The payments and fintech sector is catching a meaningful bid on Monday, with three of its most actively traded names posting solid gains. PayPal (NASDAQ:PYPL) stock is jumping 6% to $48, Affirm (NASDAQ:AFRM) stock is advancing 7% to $52, and SoFi Technologies (NASDAQ:SOFI | SOFI Price Prediction) stock is rising 4% to $17.
All three names have been among the harder-hit fintech stocks in 2026, with year-to-date declines of 22%, 35%, and 38% respectively. Monday’s moves suggest that at least some investors believe the selling has gone too far, with buyers stepping in at current levels.
A Beaten-Down Sector Finds a Bid
The fintech and payments sector has been under sustained pressure throughout 2026, weighed down by a combination of macroeconomic uncertainty, lingering concerns about consumer credit quality, and a broader risk-off environment that has punished high-growth names. PayPal, Affirm, and SoFi Technologies have each been caught in that crossfire, despite having meaningfully different business models and risk profiles.
What connects all three on Monday is the simple dynamic of oversold conditions meeting a market willing to take on more risk. When a sector sells off as aggressively as fintech has in 2026, it only takes a modest shift in sentiment to produce outsized single-day gains, particularly in names that carry elevated short interest and high retail investor attention.
PayPal: A Turnaround Story Still in Progress
PayPal commands an enormous global payments network with 439 million active accounts, yet its share price has declined roughly 83% from its five-year peak, a staggering loss of value for a business that continues to generate substantial revenue and cash flow. The company processed $475.1 billion in total payment volume in Q4 2025, up 9% year over year, demonstrating that the underlying platform remains active and relevant.

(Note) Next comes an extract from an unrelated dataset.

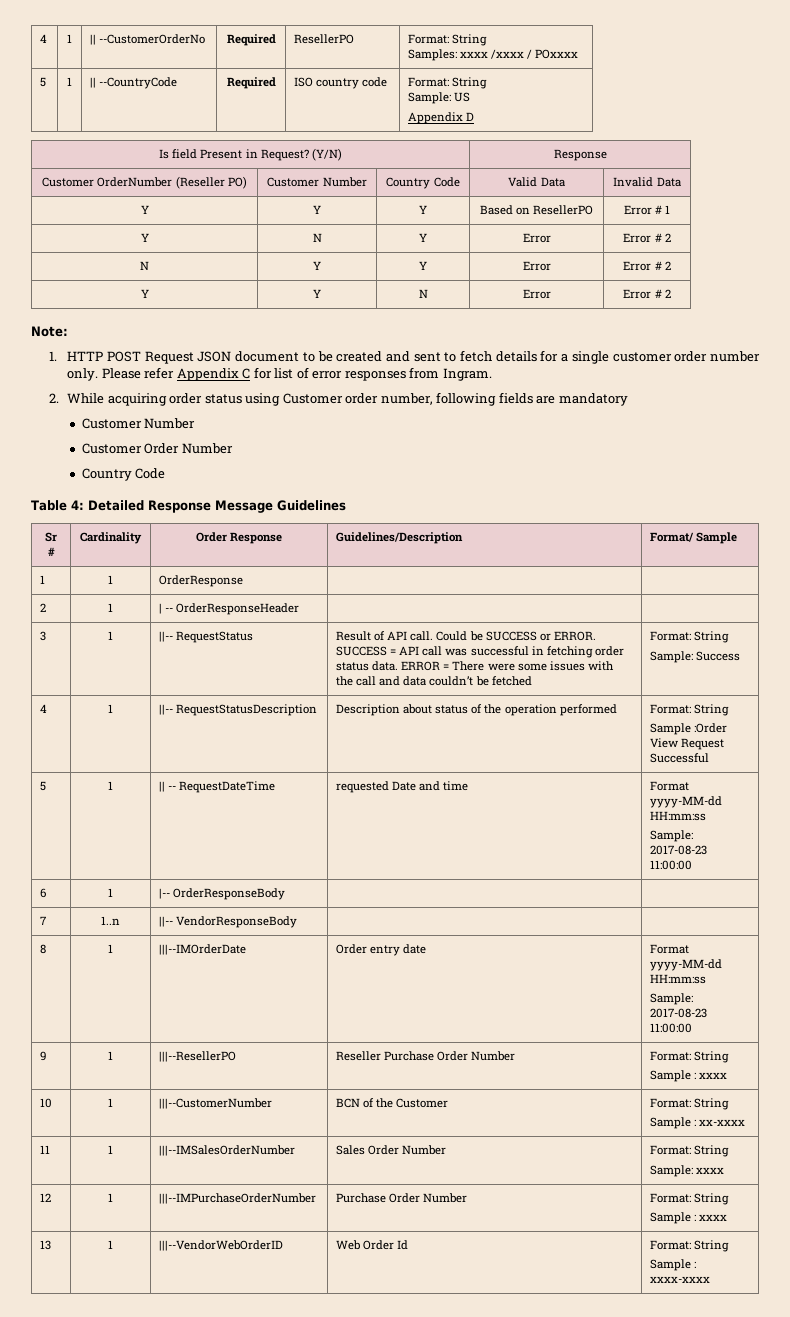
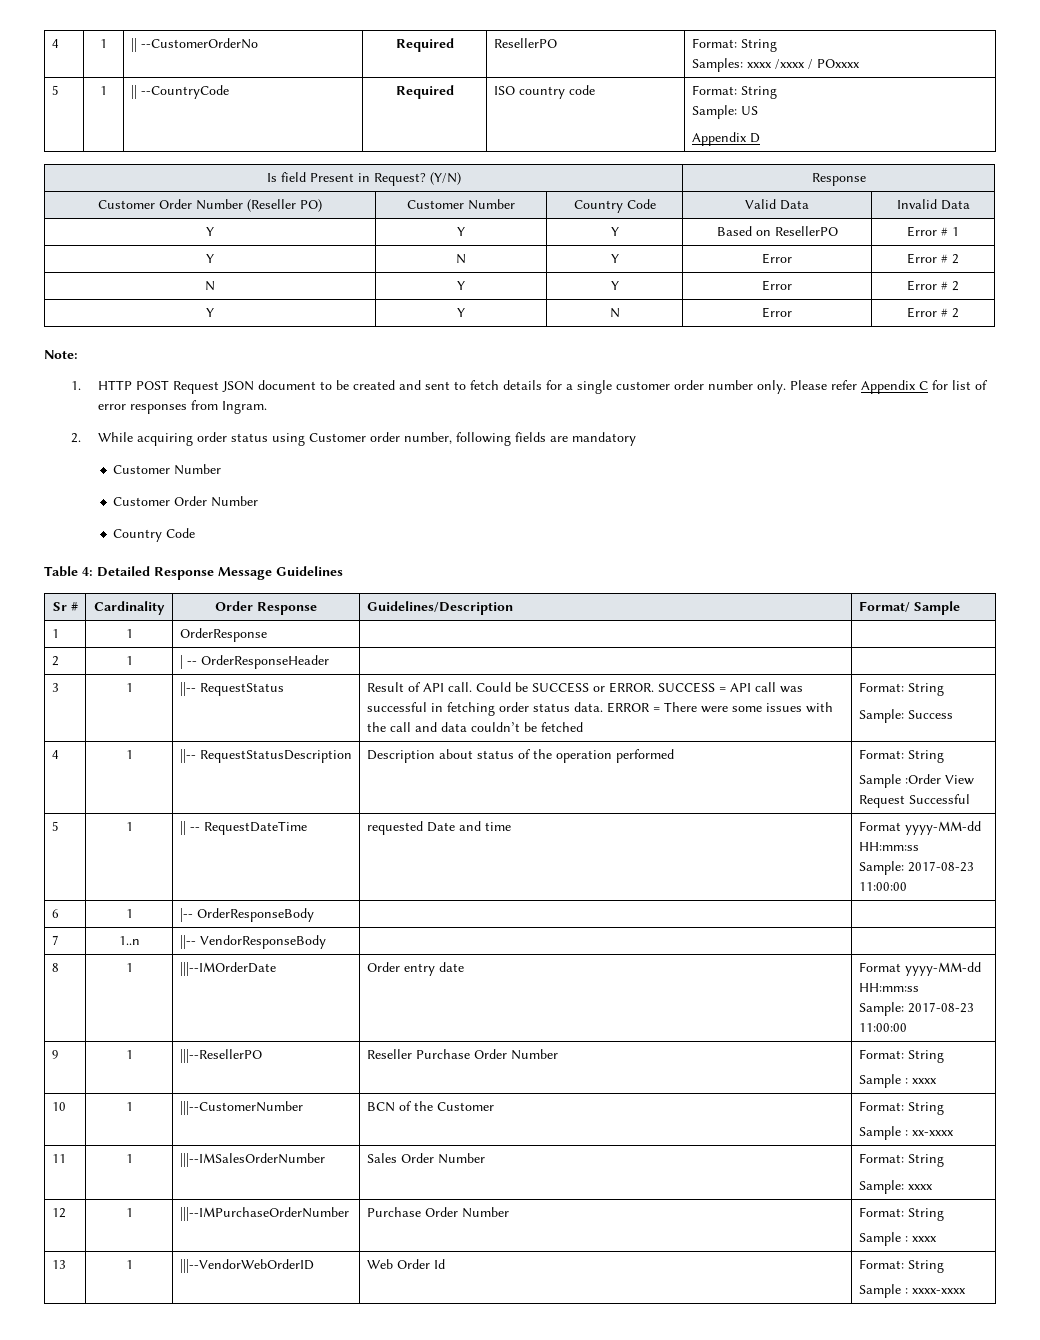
- Customer OrderNumber (Reseller PO) | Customer Number | Country Code | Valid Data | Invalid Data
+ Customer Order Number (Reseller PO) | Customer Number | Country Code | Valid Data | Invalid Data

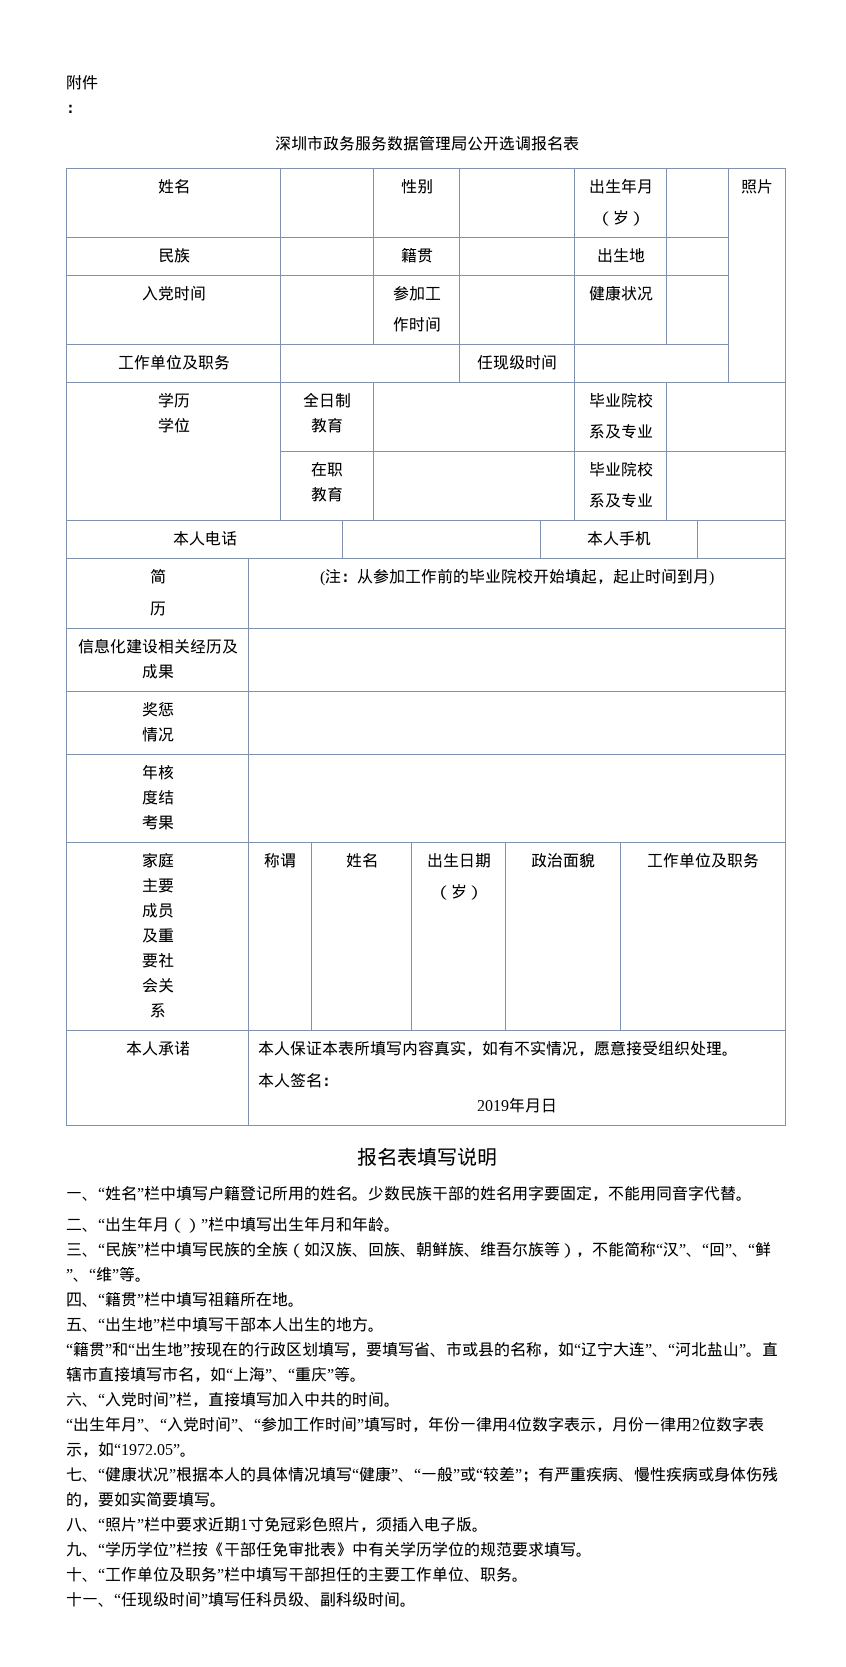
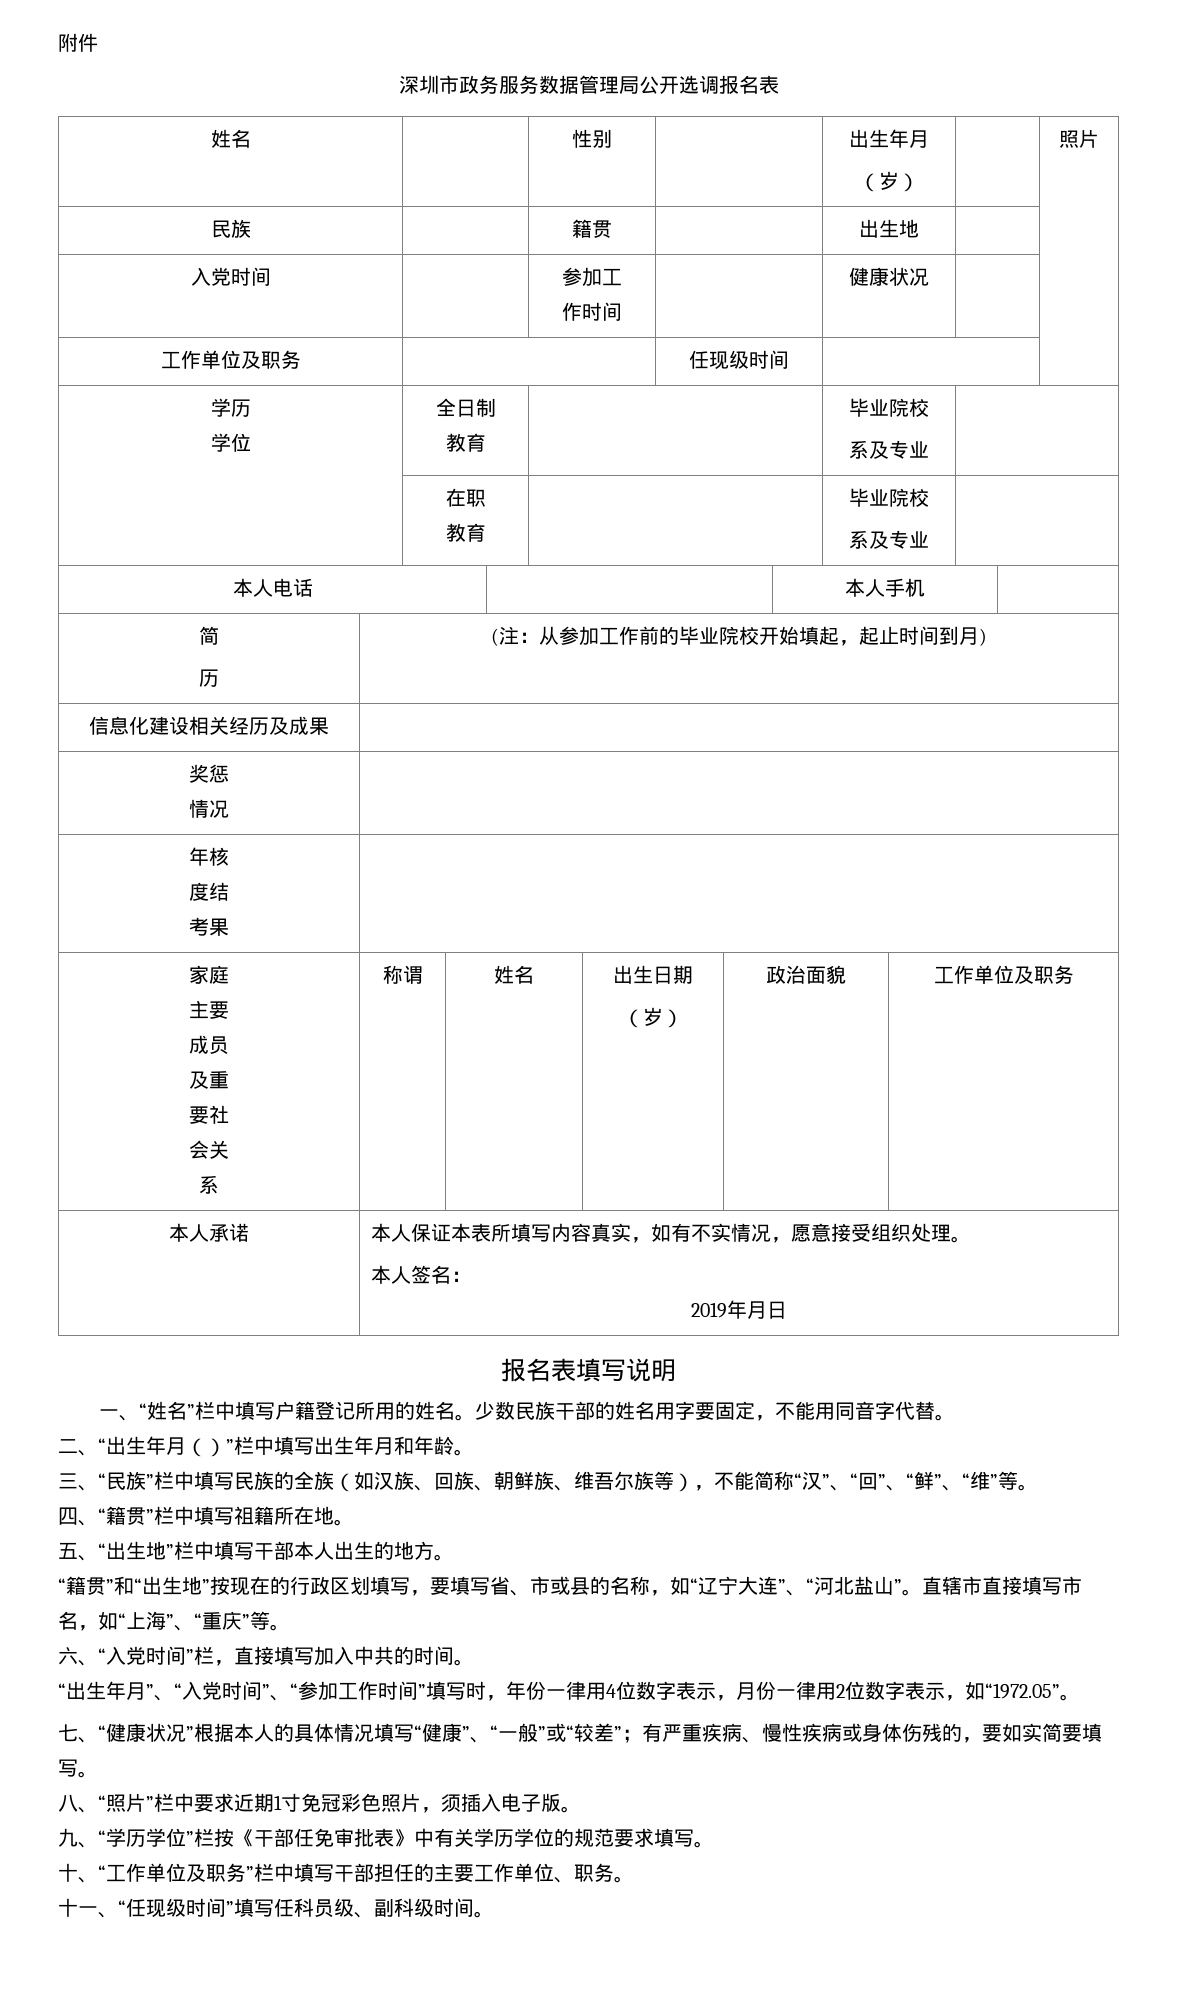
  附件
- ：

The bull case centers on new product initiatives including checkout optimization, advertising, and Venmo monetization, all intended to reignite revenue growth under incoming PayPal CEO Enrique Lores. Monday’s gain is a welcome development for shareholders who have endured a grinding decline, though PYPL shares remain down 22% year to date and the path to a sustained recovery still requires consistent execution.
Affirm: Buy Now, Pay Later Under Pressure
Affirm has faced perhaps the most direct scrutiny of the three, as its buy now, pay later model puts it at the intersection of consumer credit risk and interest rate sensitivity. AFRM shares are down 35% year to date, though the company’s fundamentals tell a more encouraging story, with gross merchandise volume rising 36% year over year to $13.8 billion in its most recent quarter.
Affirm CEO Max Levchin has noted that his company “grew more than 5x the growth rate of overall U.S. credit card spend in 2025 and 4x the rate of e-commerce growth.”
Monday’s bounce likely reflects a combination of short covering and renewed interest from buyers who see the current AFRM share price as a significant discount to the company’s long-term potential.
SoFi Technologies: The Digital Bank Rebounding
SoFi Technologies occupies a unique position in this group as a fully licensed digital bank offering a broad suite of financial products through a single mobile app. The company posted its first-ever billion-dollar quarter in Q4 2025, with revenue of $1.025 billion and a record 1.027 million member additions in the period.
SOFI shares are down 38% year to date, reflecting how sharply the stock gave back its 2025 gains in early 2026. SoFi Technologies CEO Anthony Noto has consistently argued that the company’s banking charter and diversified product mix give it a durable competitive advantage over single-product fintech peers.
What the Rebound Means for Fintech Investors
One strong Monday doesn’t reverse the damage done across fintech in 2026, and all three of these stocks remain deeply underwater on a year-to-date basis. What the session does demonstrate is that buyers are willing to step in at current levels, a necessary precondition for any sustained recovery in the sector.
Investors tracking the broader risk-on rotation across sectors on Monday may also find useful context in our recent coverage of AST SpaceMobile and Rocket Lab, which dropped 6% on April 2 as geopolitical fears overshadowed company-specific catalysts, a reminder of how quickly macro sentiment can swing in either direction.
For PayPal, Affirm, and SoFi Technologies, the question now is whether Monday marks the beginning of a genuine recovery or simply a temporary pause in a longer downtrend. Watch for whether today’s gains hold into the close as a real test of buyer conviction.